:: THE PROBLEM ::
Determine how many lines of the listing below include the string "name". Output the number and nothing more.

:: INFORMATION GIVEN ::
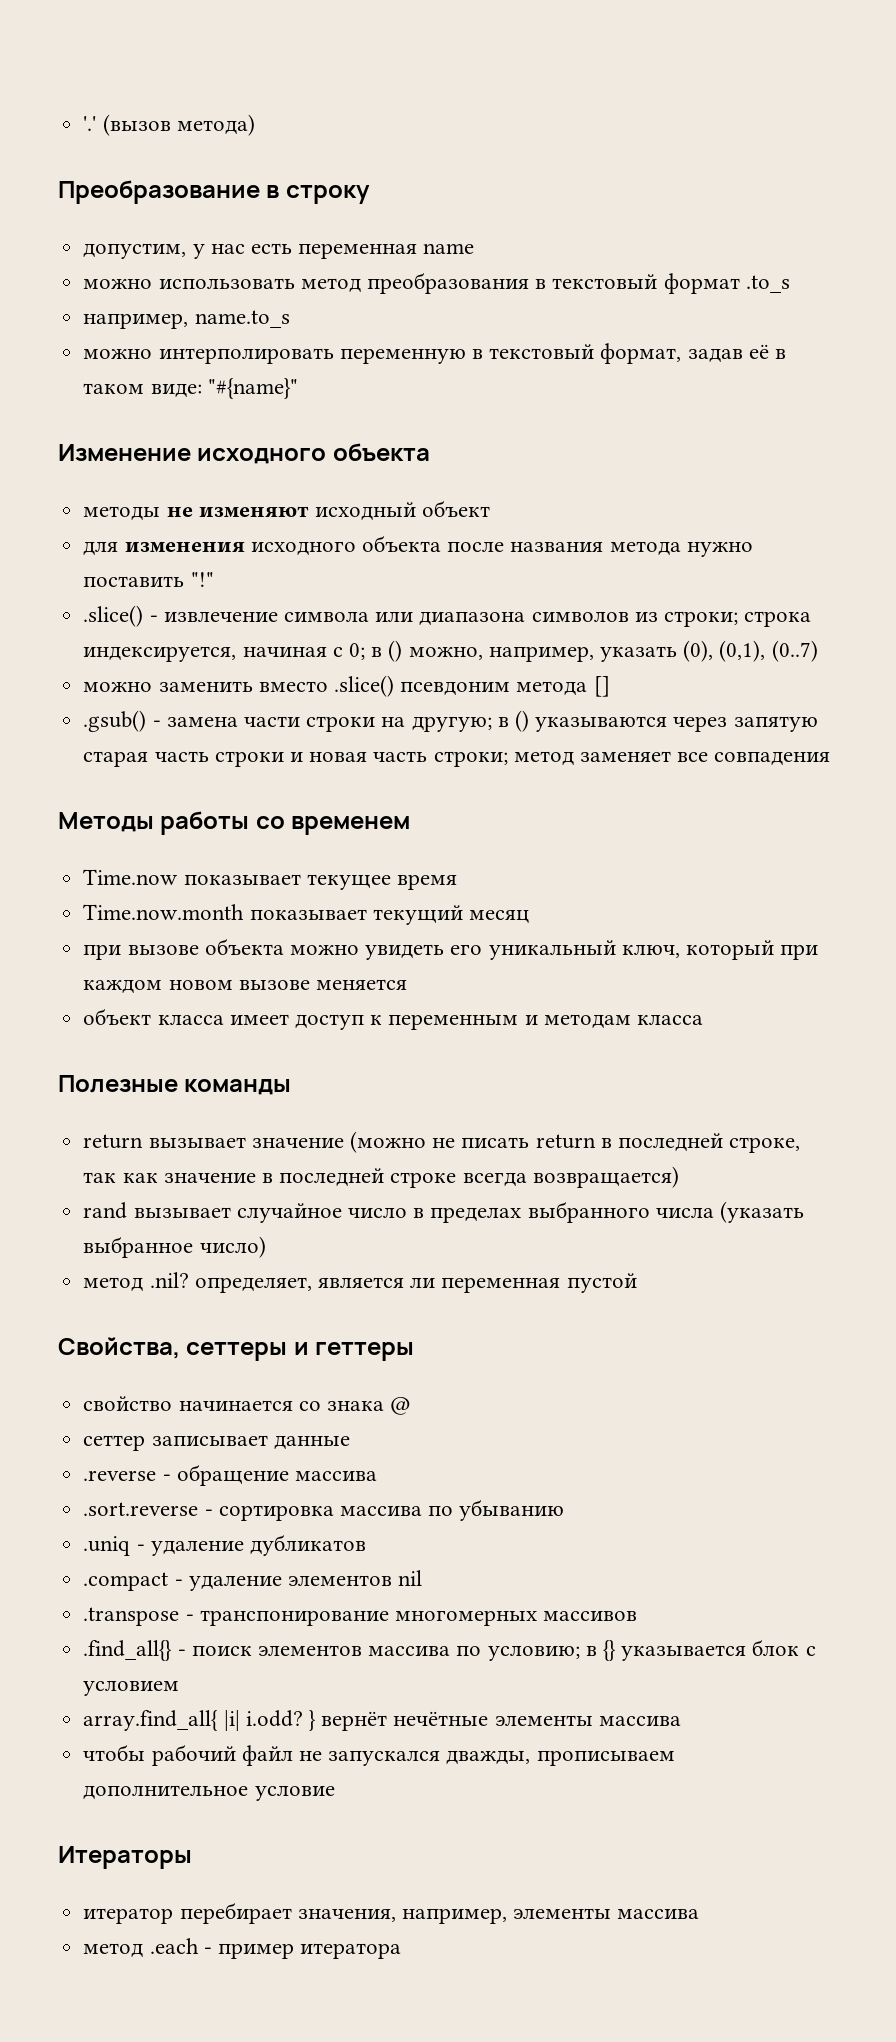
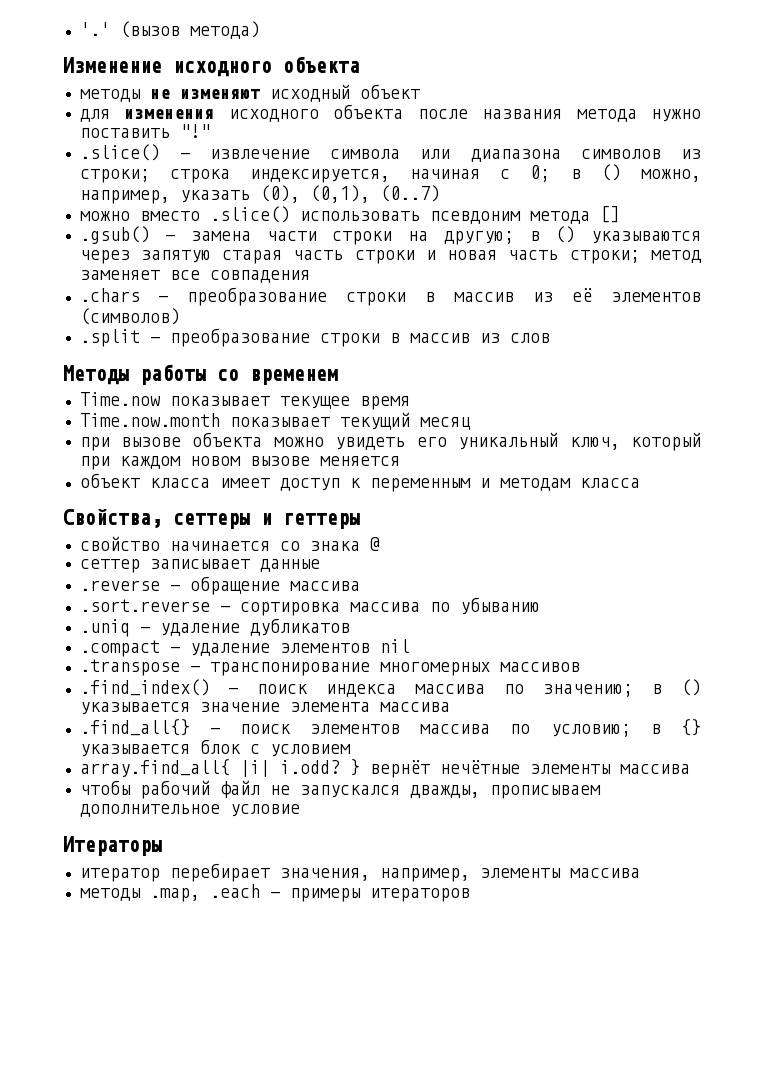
- Преобразование в строку
- допустим, у нас есть переменная name
- можно использовать метод преобразования в текстовый формат .to_s
- например, name.to_s
- можно интерполировать переменную в текстовый формат, задав её в таком виде: "#{name}"
- можно заменить вместо .slice() псевдоним метода []
+ можно вместо .slice() использовать псевдоним метода []
+ .chars - преобразование строки в массив из её элементов (символов)
+ .split - преобразование строки в массив из слов
- Полезные команды
- return вызывает значение (можно не писать return в последней строке, так как значение в последней строке всегда возвращается)
- rand вызывает случайное число в пределах выбранного числа (указать выбранное число)
- метод .nil? определяет, является ли переменная пустой
+ .find_index() - поиск индекса массива по значению; в () указывается значение элемента массива
- метод .each - пример итератора
+ методы .map, .each - примеры итераторов

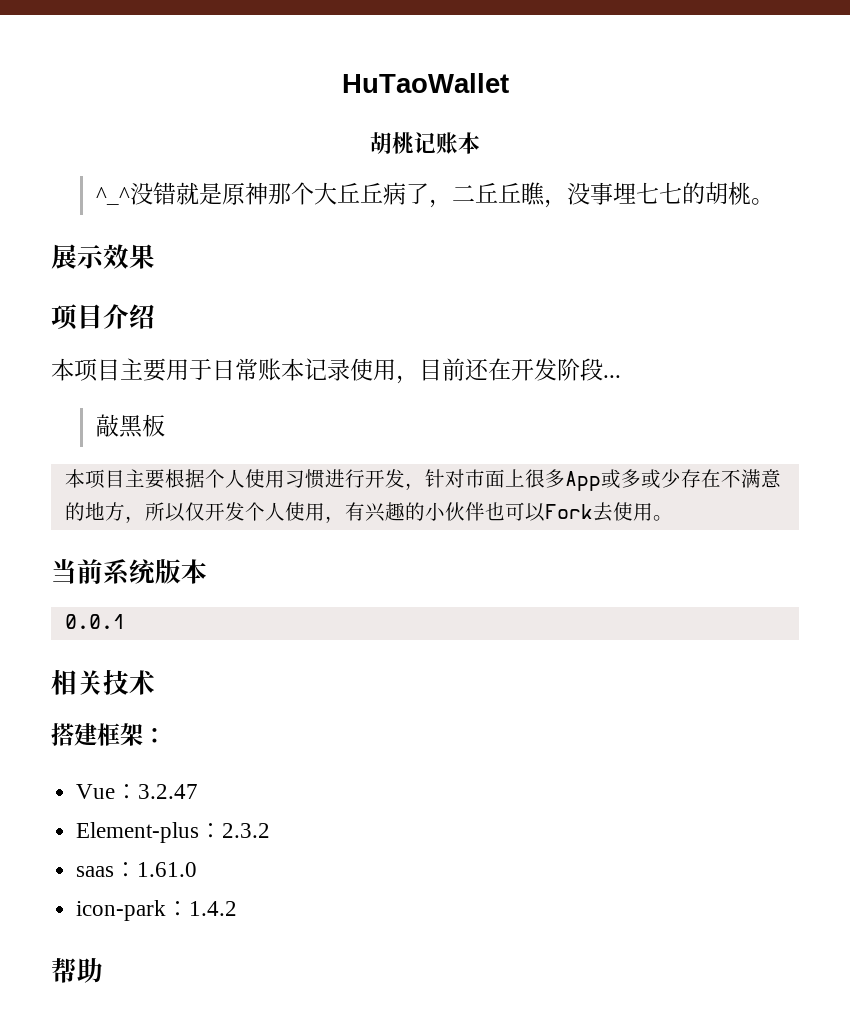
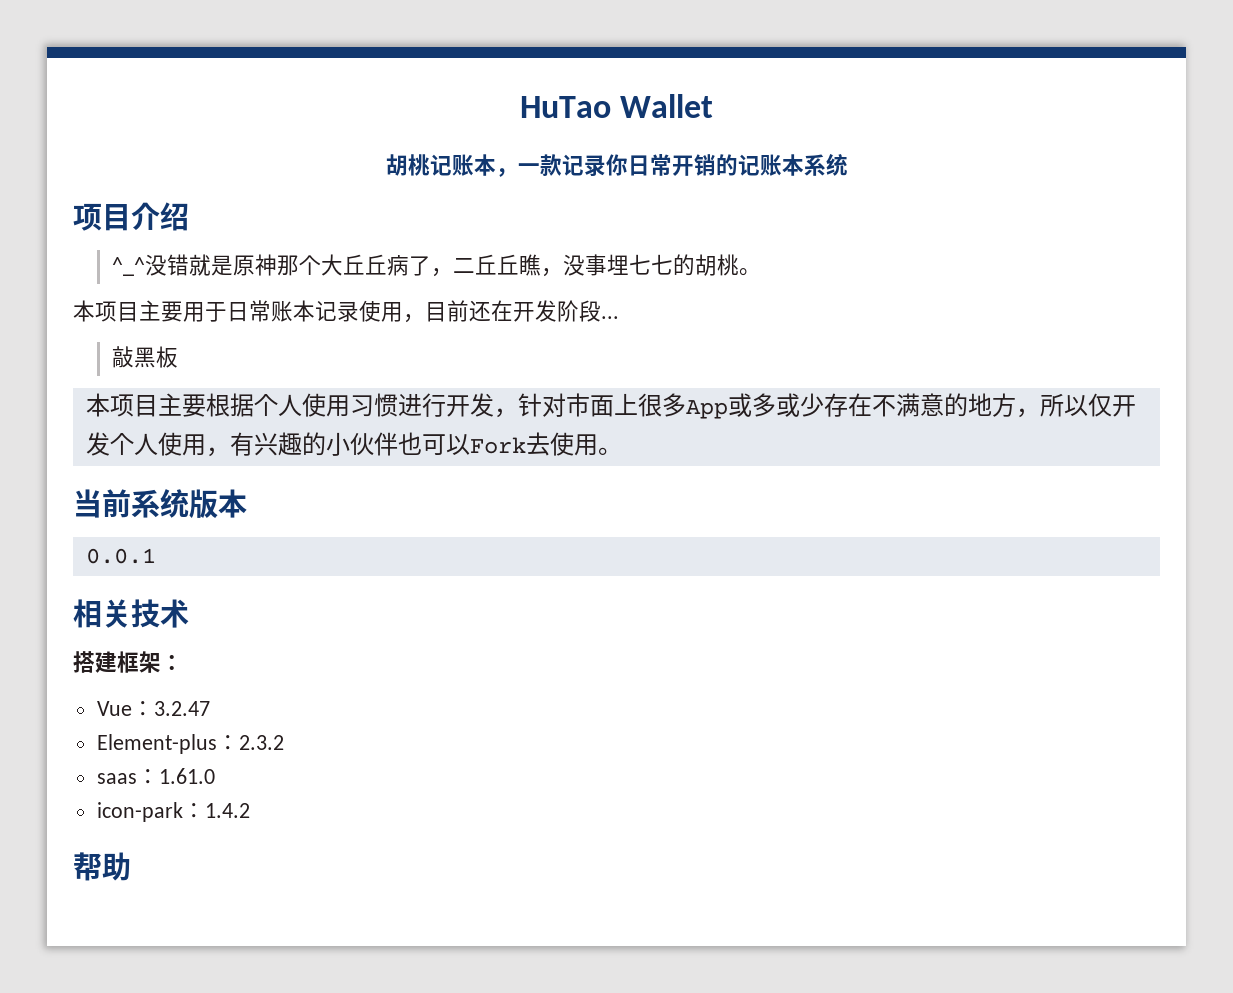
- HuTaoWallet
+ HuTao Wallet
- 胡桃记账本
+ 胡桃记账本，一款记录你日常开销的记账本系统
+ 项目介绍
- 展示效果
- 项目介绍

:: THE COMPLETED TASK ::
3